Today's Scripture Reading (September 9, 2024): Job 30
I live in a politically
correct society, which is a problem for the politically incorrect, which often
includes me. It is not that I want to be politically incorrect, but sometimes
the rules change so fast that I am unsure what to say. Sometimes, it is just
bad habits that have been built up over the years before the advent of the new
rules.
We rail against the Bible,
some even going as far as to label it hate literature, but I believe that part
of the problem is just that it was written for a society that was less polite
than ours. It is written for people who do not have the same sensibilities that
we have. It is a situation that has changed dramatically during my lifetime.
And so my computer
reminds me that speaking about the poor might be considered insensitive;
instead, I should use the phrase "people experiencing poverty."

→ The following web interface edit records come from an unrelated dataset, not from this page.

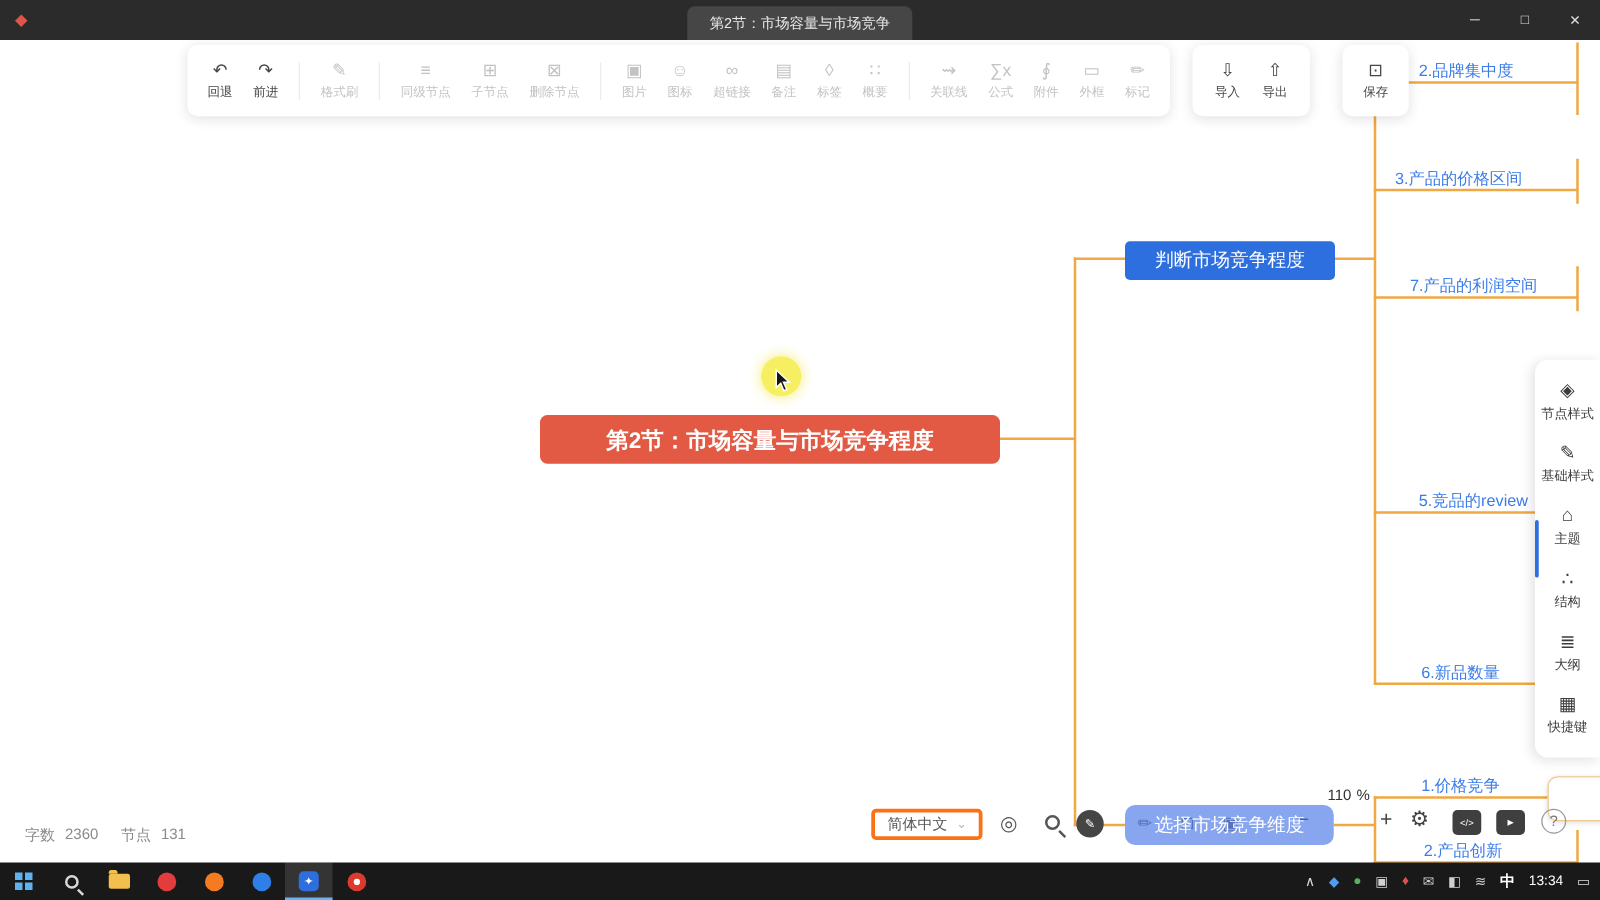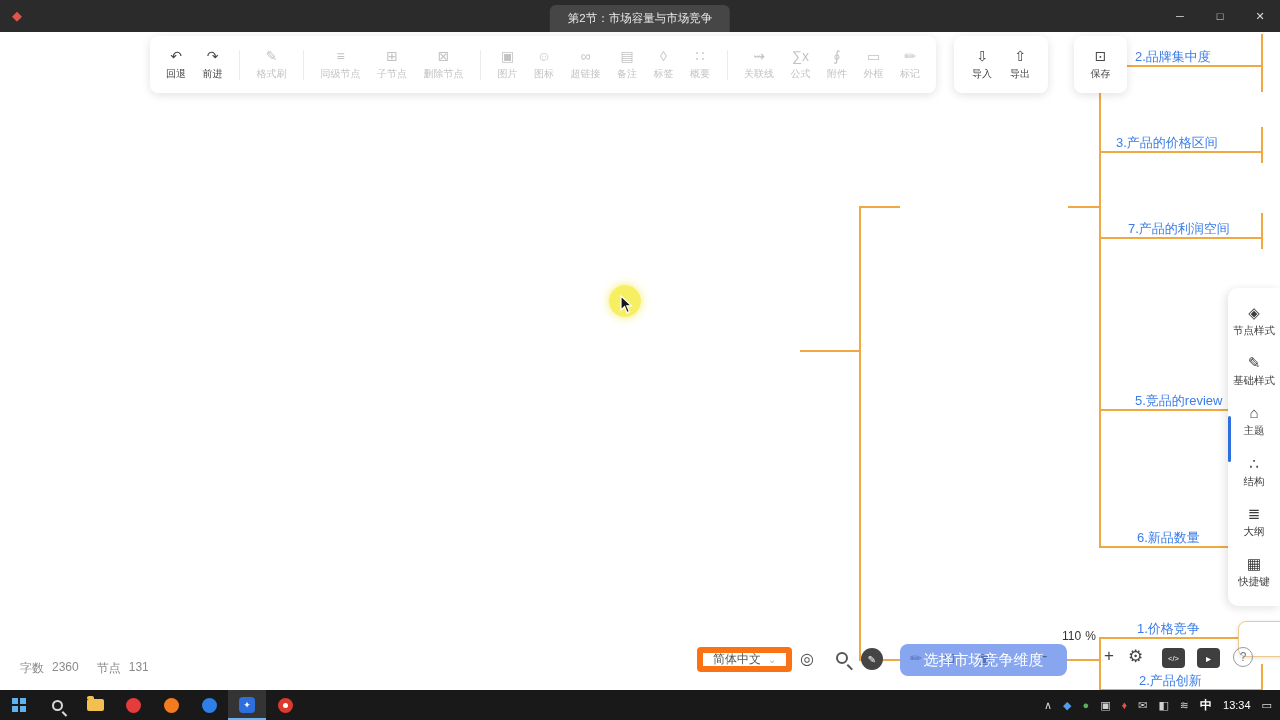"判断市场竞争程度" div.node-branch { html: none -> <div>判断市场竞争程度</div> }
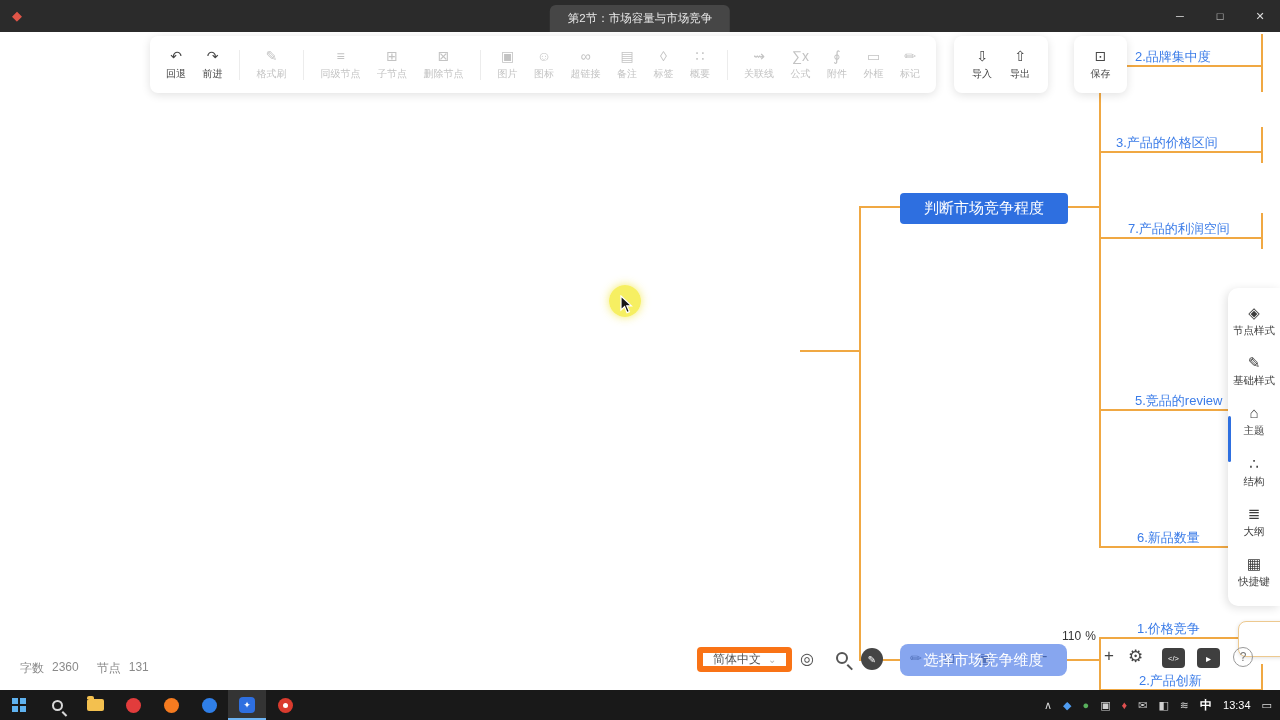"第2节：市场容量与市场竞争程度" div.node-central { html: none -> <div>第2节：市场容量与市场竞争程度</div> }
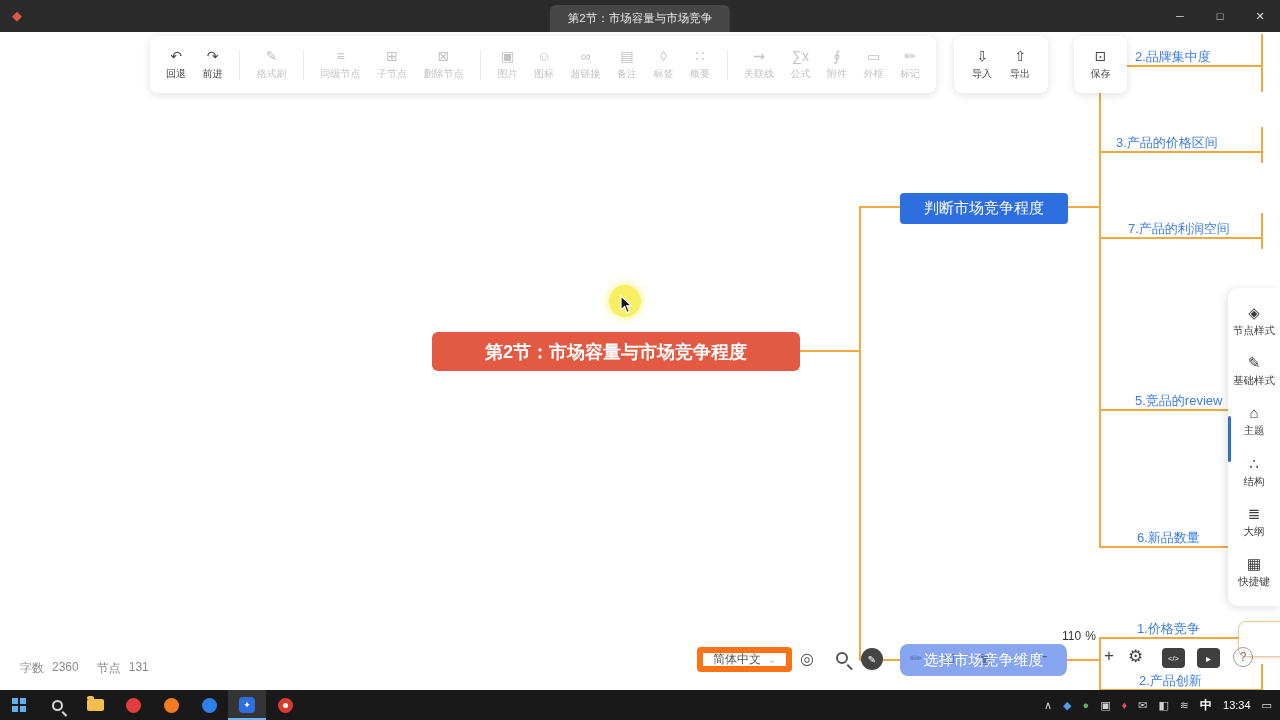"简体中文" .lang { border: 6px solid #f97316 -> 3px solid #f97316 }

Somehow, that is better. I have to learn to stop talking about the disabled and
recognize that they are just challenged in a particular way or stress that they
are people with disabilities. However, as I write this, I see that even these
terms seem to be changing.
This time of transition
is part of the problem. Terms keep on changing. We discard old terms and adopt
new ones because the old words have picked up biases and things that we find
offensive. So, we adopt a new term that doesn't have these biases connected
with it. The problem is that the new term is not immune from picking up biases
and traits of its own that we still find offensive, and we have to repeat the
process and find a new term to use. So, we keep changing our words and using
something different to describe what it is with which we are dealing.
For Job, this
description is about a group of people who were beneath knowing. They had been
banished from polite society; they were treated like thieves, even though they
weren't. A more modern example might be the Romani people. The Romani are an
itinerant people who traditionally lived a more nomadic lifestyle. We might
have known them better as gypsies, but that is a name that the Romani find
insensitive and racist. To be politically correct, we need to find another name
to describe these wandering groups, but sometimes, we have to go back to an
insensitive name to get our point across. The Romani have often been accused of
being thieves when the real problem was that they were just different from
others in society.
Job is describing
something like the Romani in his society. But his real message is not about
this group of people. He feels he has sunk below even them on a societal scale.
Those who are discarded by society have discarded him. There is no politically
correct description of who he has become. He is less than the least of his
society. And he knows of no way back to become respectable once more.